In this project, we focus on the first stage of the video prediction approaches that can be summarized by two core objectives:

  • Learning an Encoder that maps input RGB frames to a downsampled latent space
  • Learning a Decoder that reconstructs the inputs from the latent space encodings.

Requirements

The code in this repo was run using Python 3.8.0+ and installed using the latest version of pip using the following (a virtual environment is highly recommended):

cd CS229_Project/ && pip install .

A detailed list of required packages can be found in the requirements.txt file, including:

numpy, scipy, torch, torchvision, einops, tqdm, omegaconf, gdown, h5py, pandas, opencv-python, imageio, moviepy, tensorboard

You will also need to obtain two pretrained model checkpoints in order to compute some of the metrics. Pretrained VGG16 trained on ImageNet can be downloaded here and the I3D model pretrained on Kinetics-400 can be obtained here.

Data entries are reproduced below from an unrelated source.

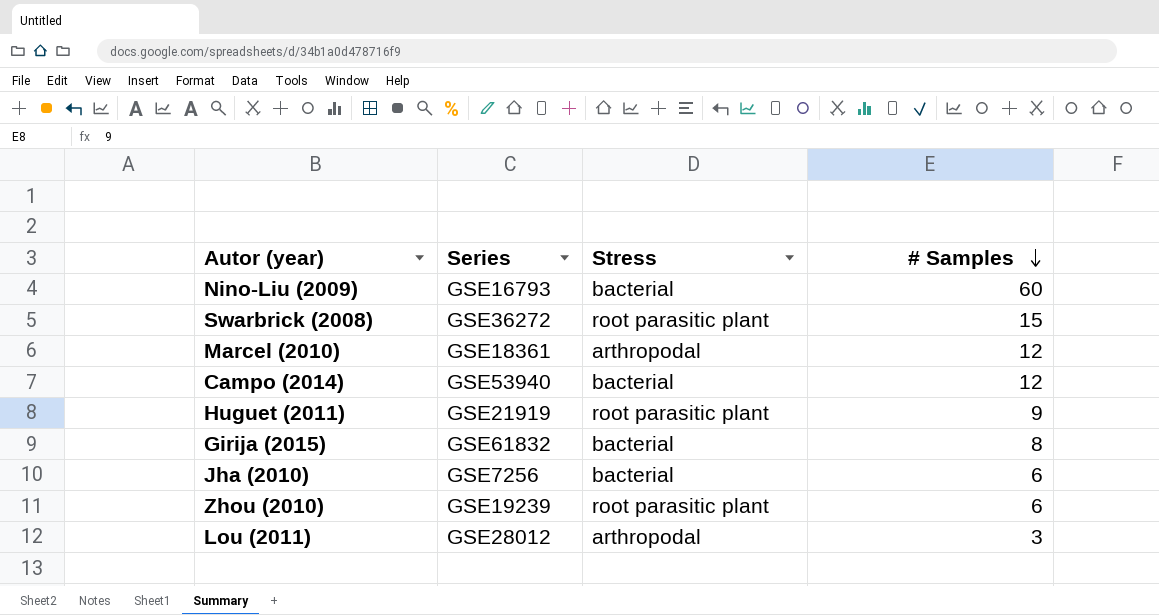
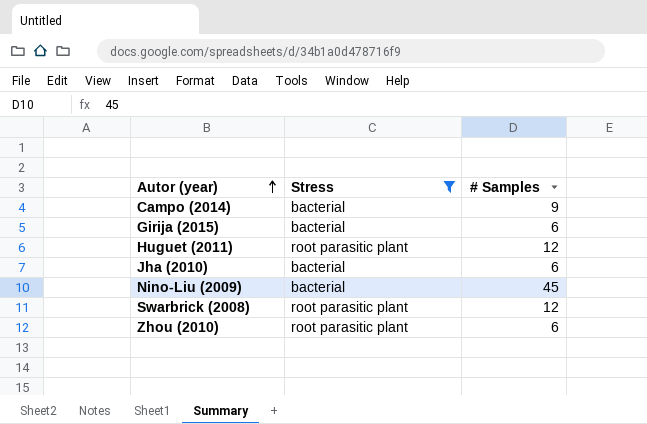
filter: none -> Stress != arthropodal
row order: # Samples descending -> Autor (year) ascending
column Series | position: 2 -> none
Campo (2014) | # Samples: 12 -> 9
Girija (2015) | # Samples: 8 -> 6
Huguet (2011) | # Samples: 9 -> 12
Nino-Liu (2009) | # Samples: 60 -> 45
Swarbrick (2008) | # Samples: 15 -> 12

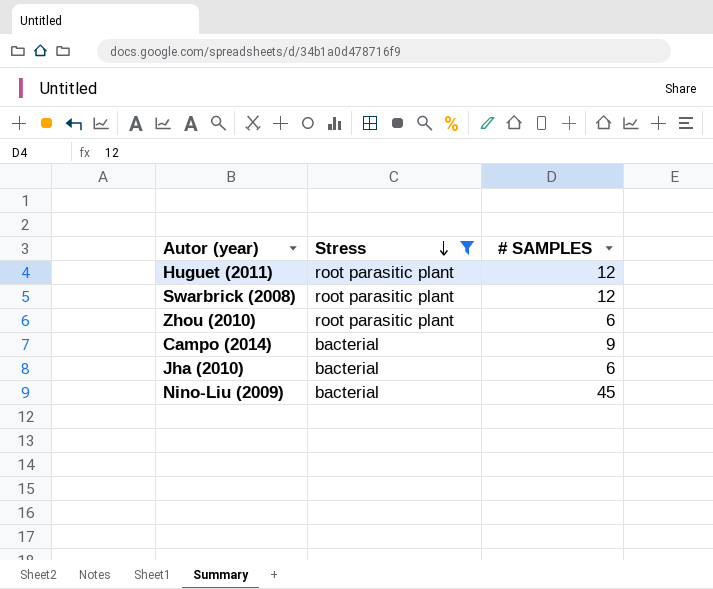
row order: Autor (year) ascending -> Stress descending
column name: # Samples -> # SAMPLES
row Girija (2015): bacterial | 6 -> none

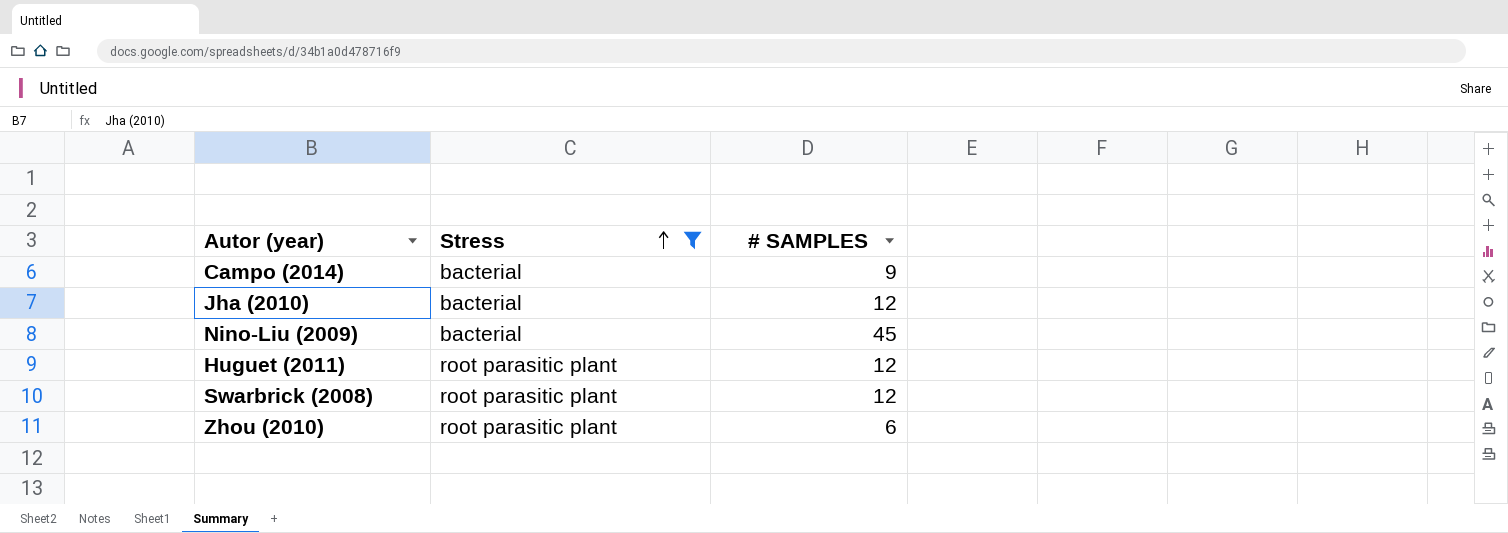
row order: Stress descending -> Stress ascending
Jha (2010) | # SAMPLES: 6 -> 12

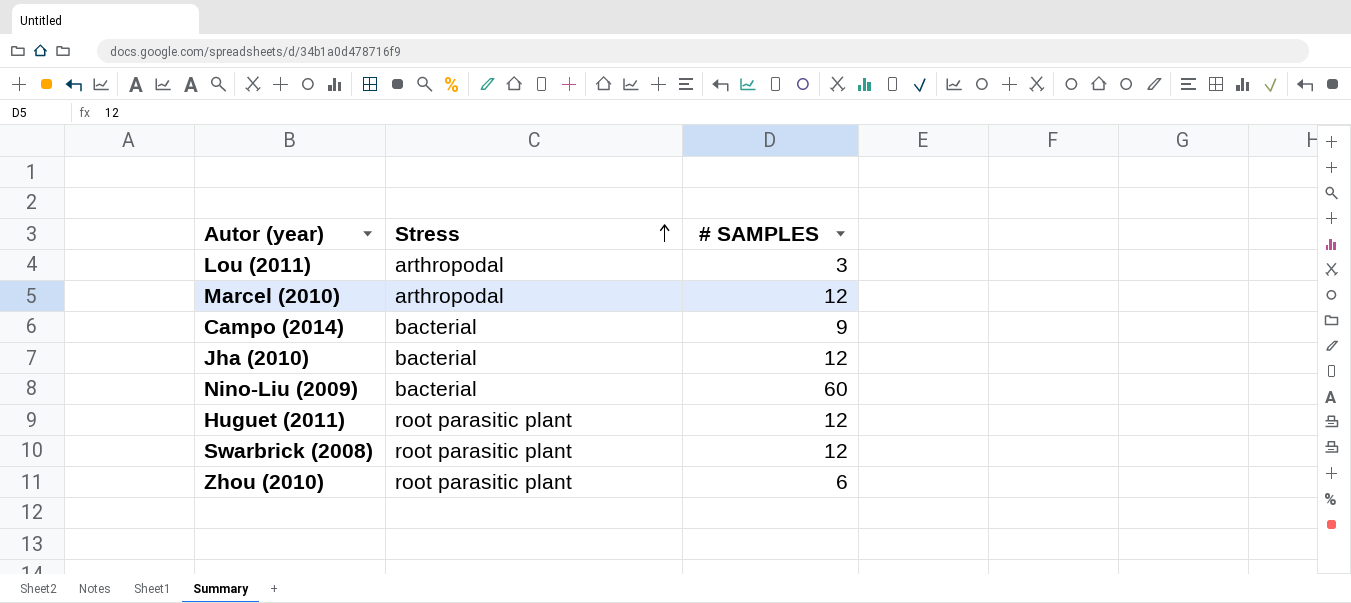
filter: Stress != arthropodal -> none
Nino-Liu (2009) | # SAMPLES: 45 -> 60

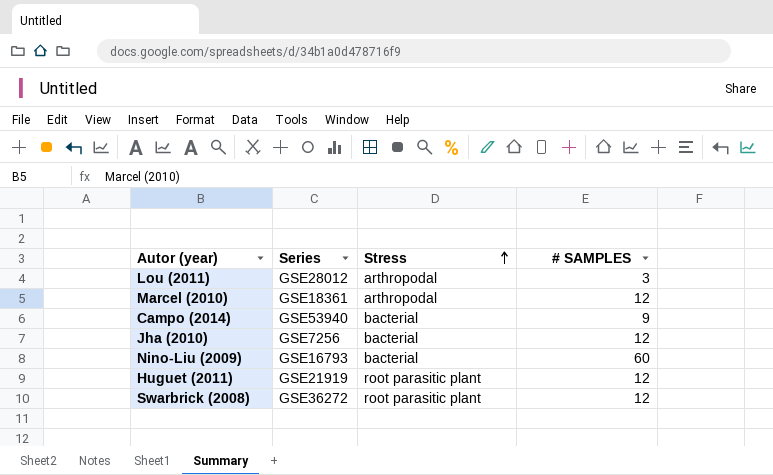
column Series | position: none -> 2
row Zhou (2010): root parasitic plant | 6 -> none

References for models and datasets:

  • Karen Simonyan and Andrew Zisserman. Very deep convolutional networks for large-scale image recognition. In Yoshua Bengio and Yann LeCun, editors, 3rd International Conference on Learning Representations, ICLR 2015, San Diego, CA, USA, May 7-9, 2015, Conference Track Proceedings, 2015.
  • João Carreira and Andrew Zisserman. Quo vadis, action recognition? a new model and the kinetics dataset. 2017 IEEE Conference on Computer Vision and Pattern Recognition (CVPR), pages 4724–4733, 2017.
  • Jia Deng, Wei Dong, Richard Socher, Li-Jia Li, Kai Li, and Li Fei-Fei. Imagenet: A large- scale hierarchical image database. In 2009 IEEE Conference on Computer Vision and Pattern Recognition, pages 248–255, 2009.

After downloading, make the directory ./checkpoints/metrics/ at the root of the project folder and place these files inside.

Dataset

We choose the large-scale robot learning RoboNet dataset, which contains multiple camera angle videos of 7 different robots and over 15 million frames in the full dataset. The dataset can be downloaded by following the instructions in the official repository here.

After downloading and extracting the full RoboNet dataset, you will need to the root of this repo and move the hdf5/ folder containing raw data to the following directory.

Then, run the necessary preprocessing scripts (Warning time-consuming!):

mv PATH_TO_HDF5/ ./data/dataset/ \
 python ./data/preprocess_robonet.py

Next, for model training, use the following:

python fevd-vqvae/main.py -d PATH_TO_PREPROCESSED_DATA -cfg configs/YOUR_CONFIG.yaml 

The config files used for the project are:

  • Pixel loss only: baseline_2d.yaml
  • Pixel and Perceptual loss: baseline.yaml
  • 2D Encoder 3D Decoder : 3d_decoder__2d_loss.yaml

Baseline

We use a VQ-VAE model, which encodes the RGB frames and decodes the latents in the spatial domain.

The code in this branch is inspired by and or directly references parts of taming-transformers for the VQ-VAE and VQ-GAN base code, RoboNet for preprocessing code snippets, and fvd-comparison for the FVD implementation.